Task statement: An exact copy of every entry is required, minus the pictures.

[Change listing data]
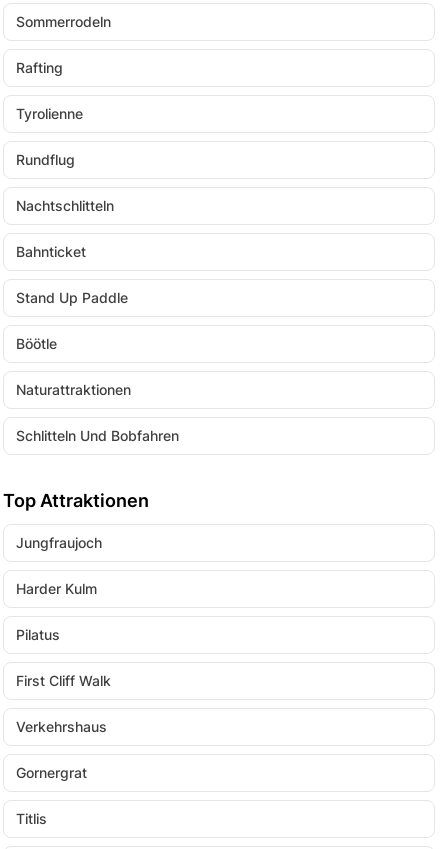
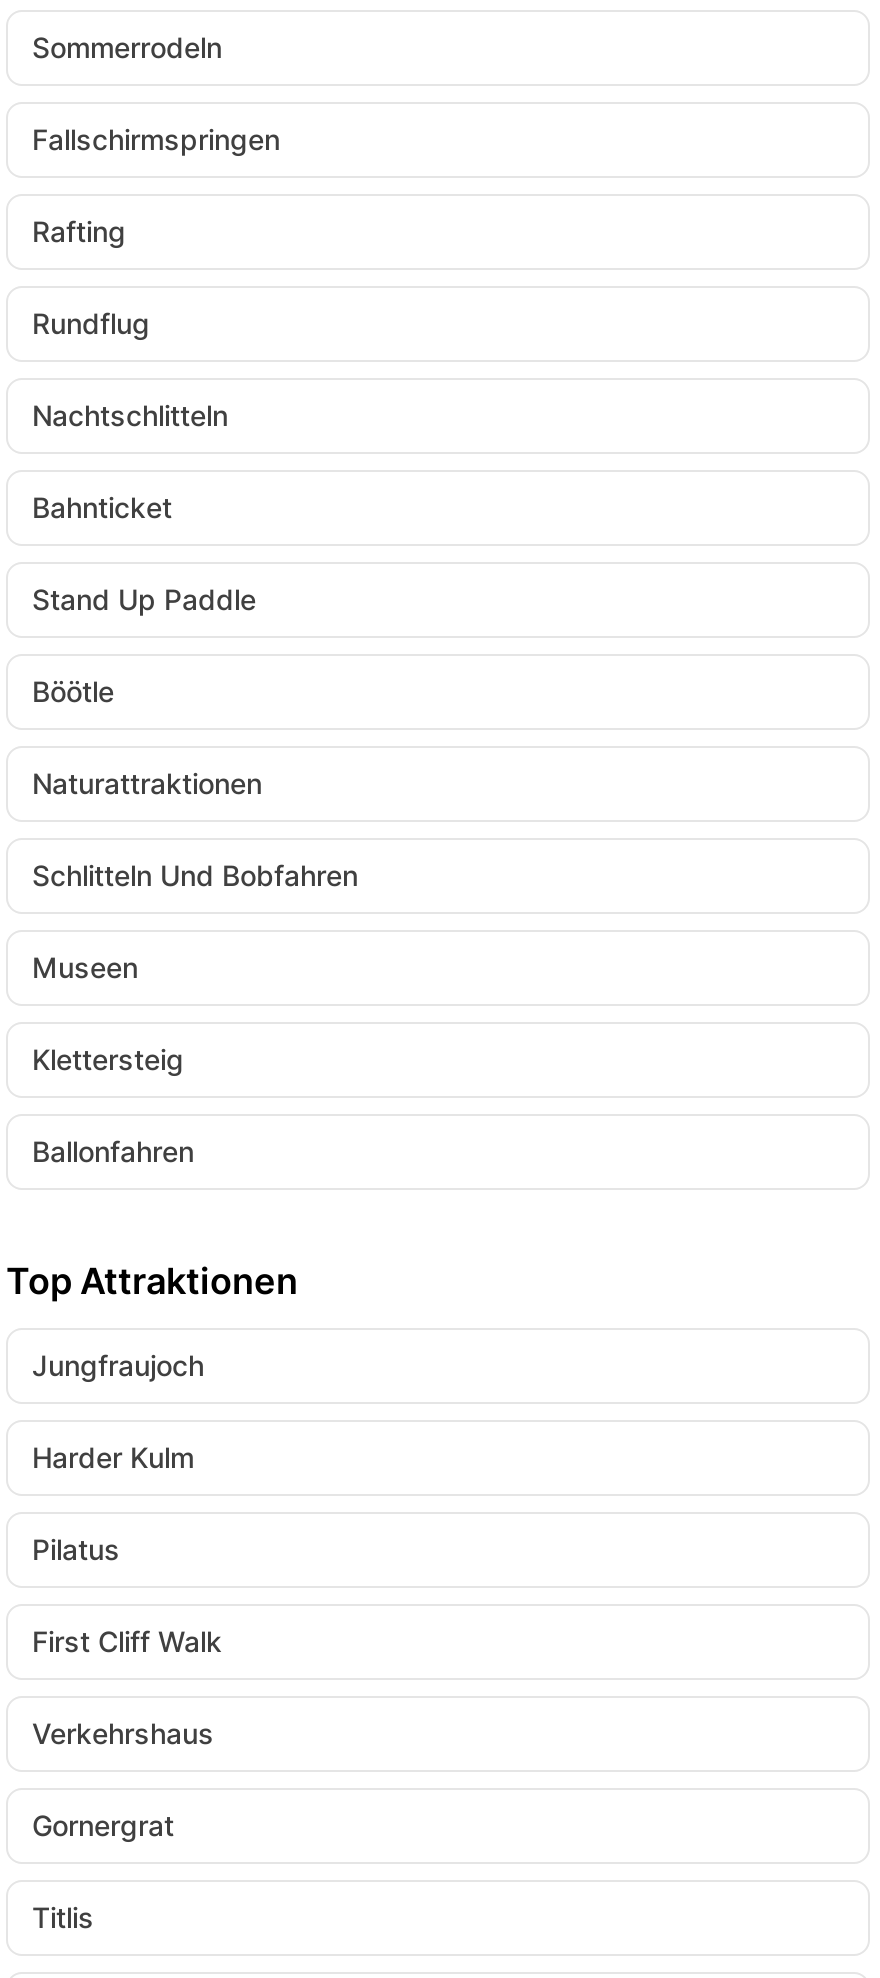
+ Fallschirmspringen

- Tyrolienne

+ Museen
+ Klettersteig
+ Ballonfahren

Your solution:
+ Fallschirmspringen

- Tyrolienne

+ Museen
+ Klettersteig
+ Ballonfahren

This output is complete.